Stored items
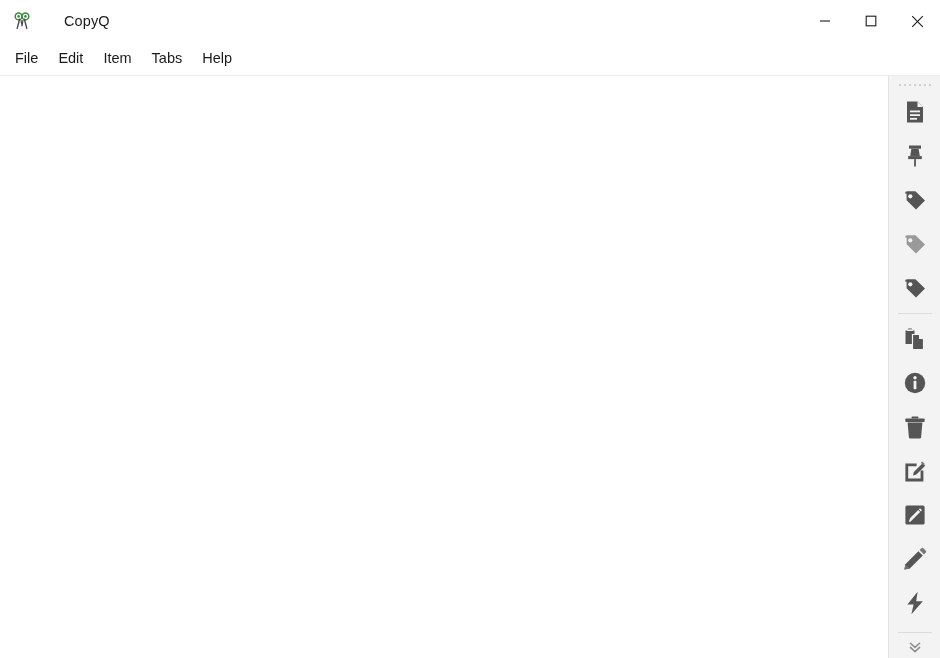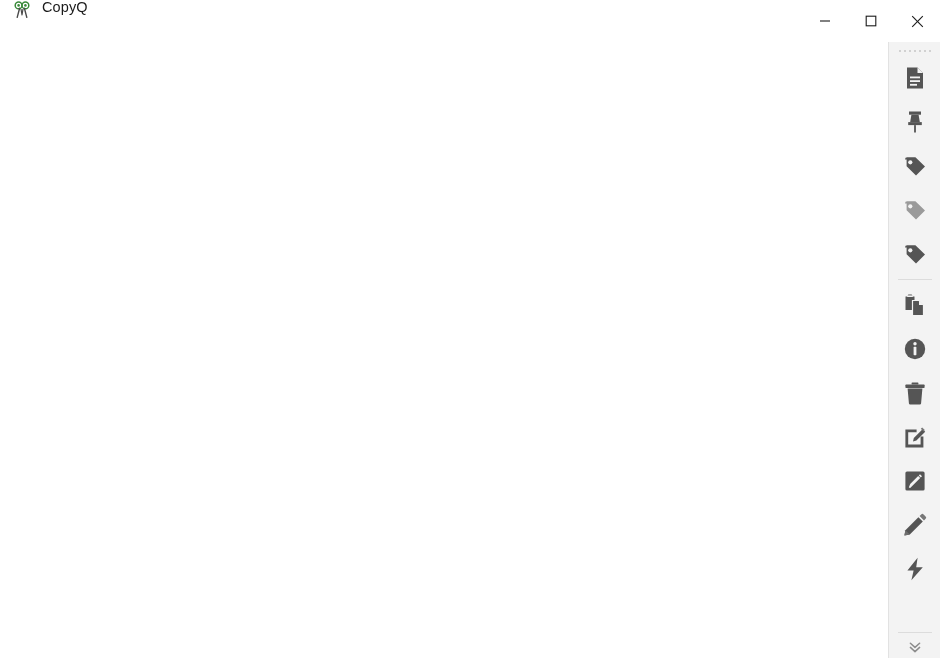--- a/index.html
+++ b/index.html
@@ -19,22 +19,24 @@
     flex-direction: column;
   }
 
   
   .titlebar {
     position: relative;
     height: 42px;
     min-height: 42px;
     background: #ffffff;
     display: flex;
+    align-items: center;
     padding-left: 12px;
     user-select: none;
+    gap: 22px;
   }
   .app-icon {
     width: 20px; height: 20px;
     margin-right: 10px;
     display: flex; align-items: center; justify-content: center;
     flex-shrink: 0;
   }
   .app-title {
     font-size: 14.5px;
     color: #1b1b1b;
@@ -171,20 +173,27 @@
       </button>
       <button class="wc-btn close">
         <svg width="13" height="13" viewBox="0 0 13 13">
           <line x1="1.2" y1="1.2" x2="11.8" y2="11.8" stroke="#1b1b1b" stroke-width="1.1"></line>
           <line x1="11.8" y1="1.2" x2="1.2" y2="11.8" stroke="#1b1b1b" stroke-width="1.1"></line>
         </svg>
       </button>
     </div>
   </div>
 
+  <div class="menubar">
+    <div class="menu-item">File</div>
+    <div class="menu-item">Edit</div>
+    <div class="menu-item">Item</div>
+    <div class="menu-item">Tabs</div>
+    <div class="menu-item">Help</div>
+  </div>
 
   <div class="body-row">
 
     <div class="content-area">
       <span></span>
     </div>
 
     <div class="toolbar">
 
       <div class="tb-handle">

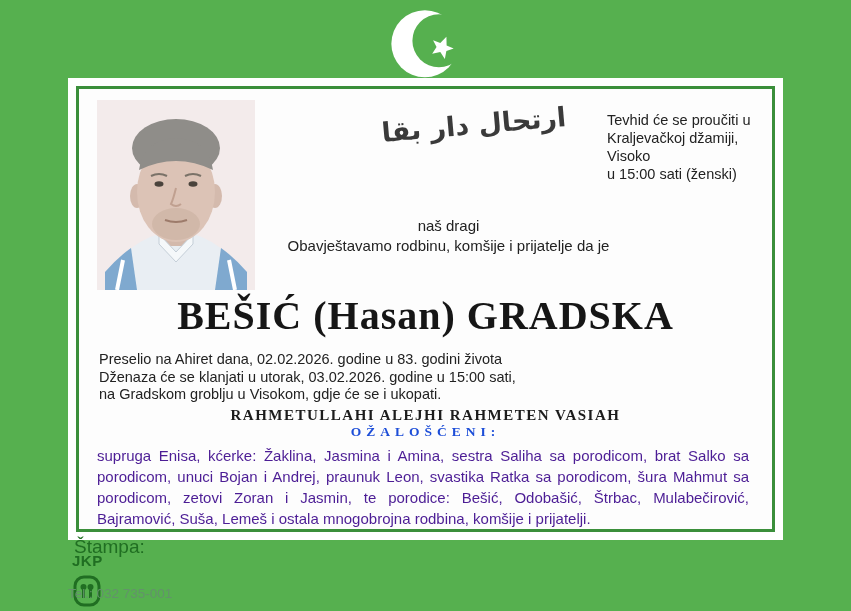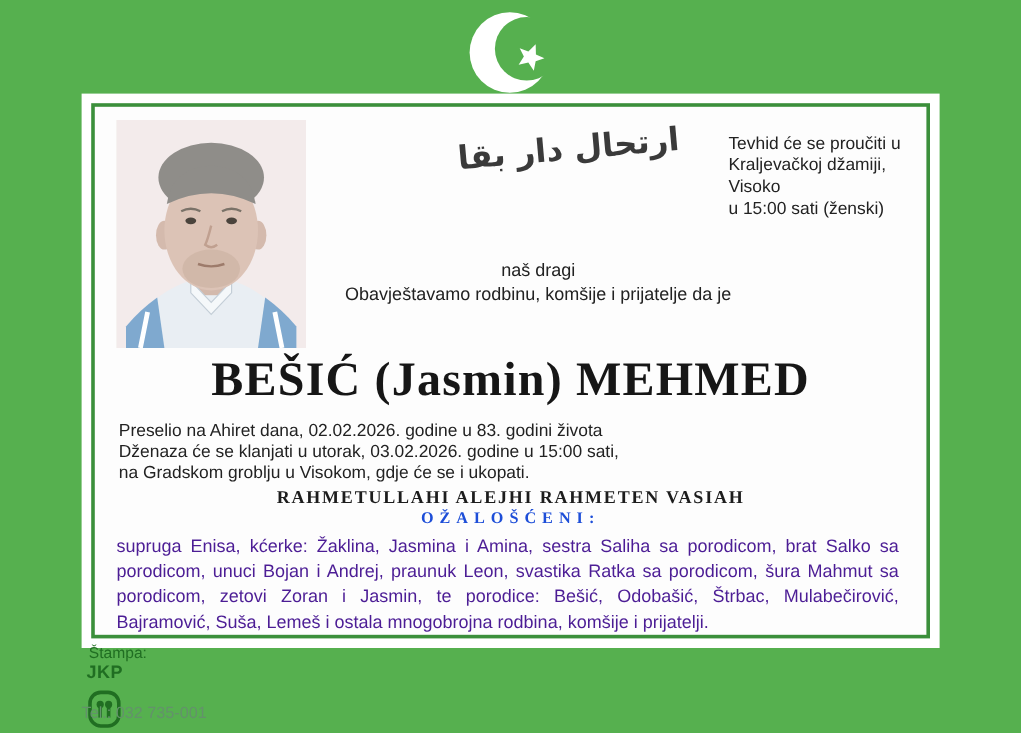--- a/index.html
+++ b/index.html
@@ -79,21 +79,21 @@
 
   .mourners {
     position:absolute; left:18px; top:356px; width:652px;
     font-size:15px; color:#4c1d95; line-height:21px;
     text-align:justify;
   }
 
   
   .stampa {
     position:absolute; left:74px; top:536px;
-    font-size:13px; color:#206e22;
+    font-size:19px; color:#206e22;
   }
   .printer {
     position:absolute; left:72px; top:552px;
     display:flex; gap:6px;
     color:#206e22;
     flex-direction:column;
   }
   .printer .jkp { font-size:15px; font-weight:bold; letter-spacing:.5px; }
   .printer .emblem { width:30px; height:32px; }
   .printer .nm { line-height:15px; font-weight:bold; font-size:14px; letter-spacing:1px; }
@@ -159,21 +159,21 @@
       <div>Tevhid će se proučiti u</div>
       <div>Kraljevačkoj džamiji, Visoko</div>
       <div>u 15:00 sati (ženski)</div>
     </div>
 
     <div class="announce">
       <div>naš dragi</div>
       <div>Obavještavamo rodbinu, komšije i prijatelje da je</div>
     </div>
 
-    <div class="deceased">BEŠIĆ (Jasmin) MEHMED</div>
+    <div class="deceased">BEŠIĆ (Hasan) GRADSKA</div>
 
     <div class="details">
       <div>Preselio na Ahiret dana, 02.02.2026. godine u 83. godini života</div>
       <div>Dženaza će se klanjati u utorak, 03.02.2026. godine u 15:00 sati,</div>
       <div>na Gradskom groblju u Visokom, gdje će se i ukopati.</div>
     </div>
 
     <div class="prayer">RAHMETULLAHI ALEJHI RAHMETEN VASIAH</div>
     <div class="mourn-head">OŽALOŠĆENI:</div>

> [Activity]
Repeat the line that contains "-159,21 +159,21 @@", then every line after it until the records end, with nothing added.

> [Task output]
@@ -159,21 +159,21 @@
       <div>Tevhid će se proučiti u</div>
       <div>Kraljevačkoj džamiji, Visoko</div>
       <div>u 15:00 sati (ženski)</div>
     </div>
 
     <div class="announce">
       <div>naš dragi</div>
       <div>Obavještavamo rodbinu, komšije i prijatelje da je</div>
     </div>
 
-    <div class="deceased">BEŠIĆ (Jasmin) MEHMED</div>
+    <div class="deceased">BEŠIĆ (Hasan) GRADSKA</div>
 
     <div class="details">
       <div>Preselio na Ahiret dana, 02.02.2026. godine u 83. godini života</div>
       <div>Dženaza će se klanjati u utorak, 03.02.2026. godine u 15:00 sati,</div>
       <div>na Gradskom groblju u Visokom, gdje će se i ukopati.</div>
     </div>
 
     <div class="prayer">RAHMETULLAHI ALEJHI RAHMETEN VASIAH</div>
     <div class="mourn-head">OŽALOŠĆENI:</div>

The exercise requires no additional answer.